Would I give up my Canon 7D and Aquatica A7D housing for the Sony NEX-5 and the AN-5? Not quite! DSLRs are compatible with an array of lenses that are not yet available to the NEX-5. The much loved Tokina 10-17 mm for instance, or a macro lens with a longer working distance. But, as a backup housing and body or for a diver who only does two to three weeks of diving each year and wants something better than a point and shoot camera, I would strongly recommend this combination over any other compact system. Specifically, a great starter combo would be the NEX-5, the 18-55 kit lens, the Aquatica AN-5 and the 6″ acrylic dome. This will allow for capturing anything from three inches wide all the way to diver sized subjects.
Note: Shortly after completing this review, Sony released the newest version of the NEX line, the NEX-5n. The new camera is almost a button for button clone of the NEX-5, however Sony did move the playback button closer to the side of the camera. The NEX-5n adds a couple of features that would be of interest to the underwater photographer: a new sensor with 2 more megapixels (16.1 vs 14.2 for the NEX-5), improved autofocus and shutter response time and 1080p instead of 1080i HD video capture.

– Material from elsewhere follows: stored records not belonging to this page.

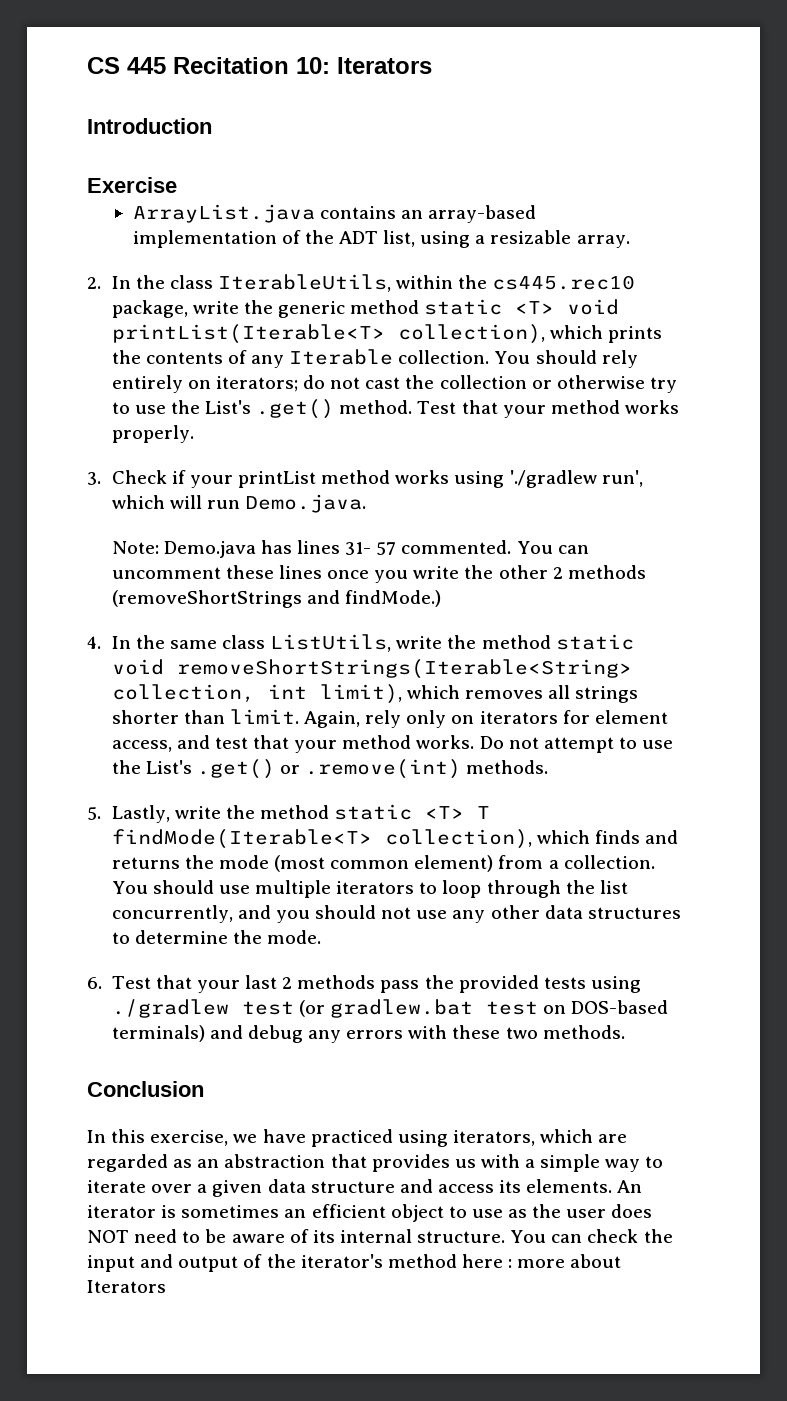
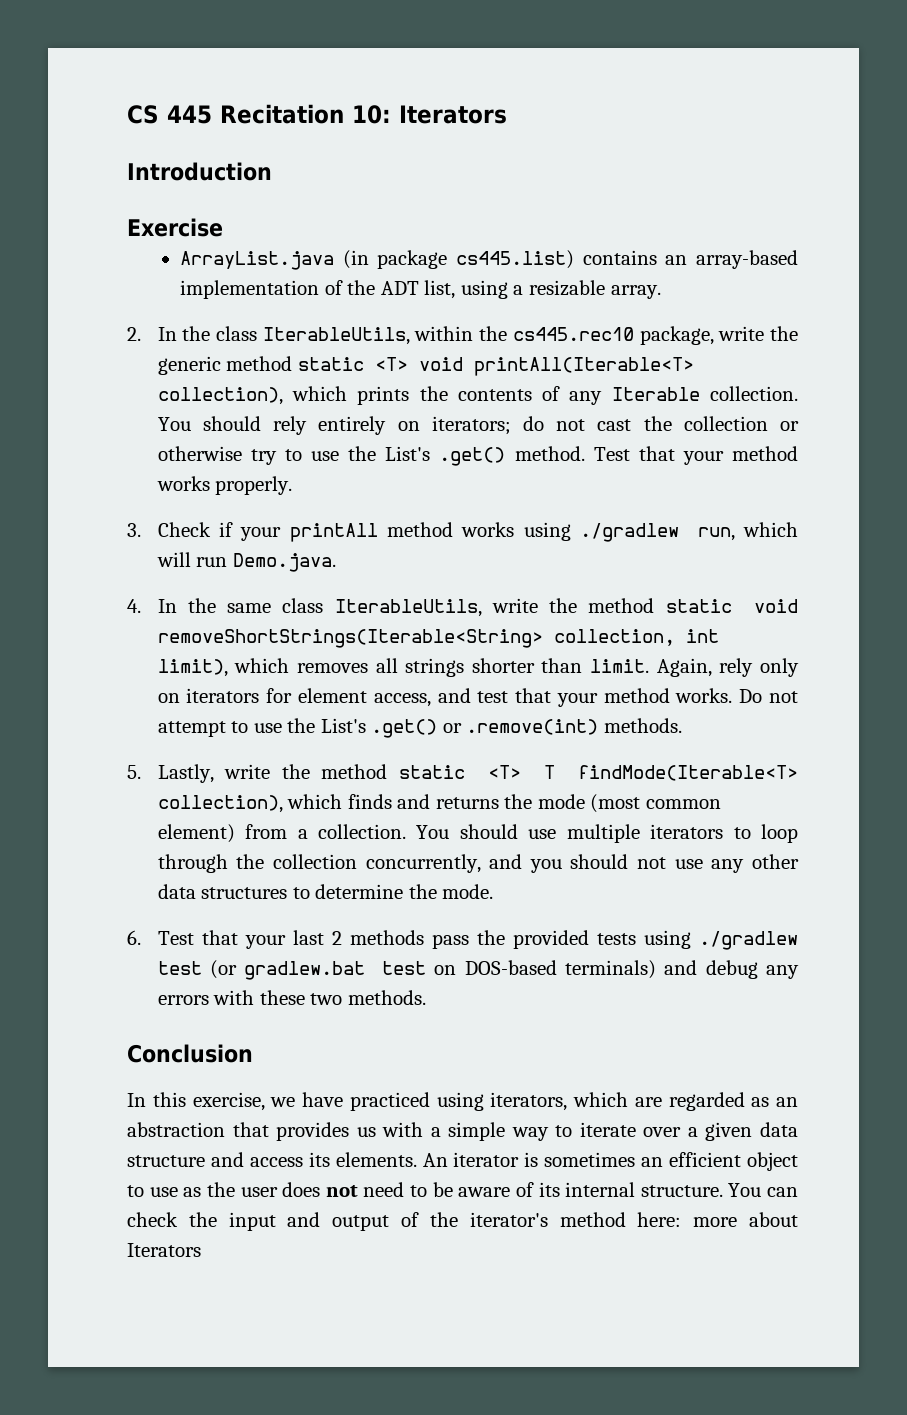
(315, 213) none -> [342,250,575,269] (in package cs445.list)
[111,324,385,344] printList(Iterable<T> -> [473,357,694,376] printAll(Iterable<T>
[238,471,317,488] printList -> [289,523,378,542] printAll
[509,470,643,488] './gradlew run', -> [580,523,735,542] ./gradlew run,
[111,540,589,558] [111,565,646,583] [111,590,441,608] // Note: Demo.java has lines 31- 57 commented. You can uncomment these lines once you write the other 2 methods (removeShortStrings and findMode.) -> (336, 562) none
[270,634,392,652] ListUtils, -> [334,599,482,617] IterableUtils,
[599,880,628,894] list -> [272,854,357,869] collection
[87,1230,129,1243] NOT -> [325,1185,358,1197] not
[461,1254,513,1268] here : -> [637,1212,682,1227] here:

In response to the new camera, Aquatica recently released renderings for the new AN-5n housing. The new AN-5n incorporates minor changes over the original AN-5. Gone is the window on top of the housing that allowed the user to use the on-camera flash (the dome ports pretty much blocked the light coming from the on-camera flash anyway, rendering it useless for underwater use), a new latch system replaces the older stainless steel hook system and it now has a very slick cam operated rotary lock. The latch design came from Aquatica’s recent acquisition of Amphibico. Aquatica integrated Amphibico’s latch design as it is arguably the best method right now for sealing the back of any underwater camera. There is no release date yet for the new AN-5n housing. The AN-5 is still in production and the NEX-5 is still available from most retailers, and being the “older” model, can be picked up at a substantial discount.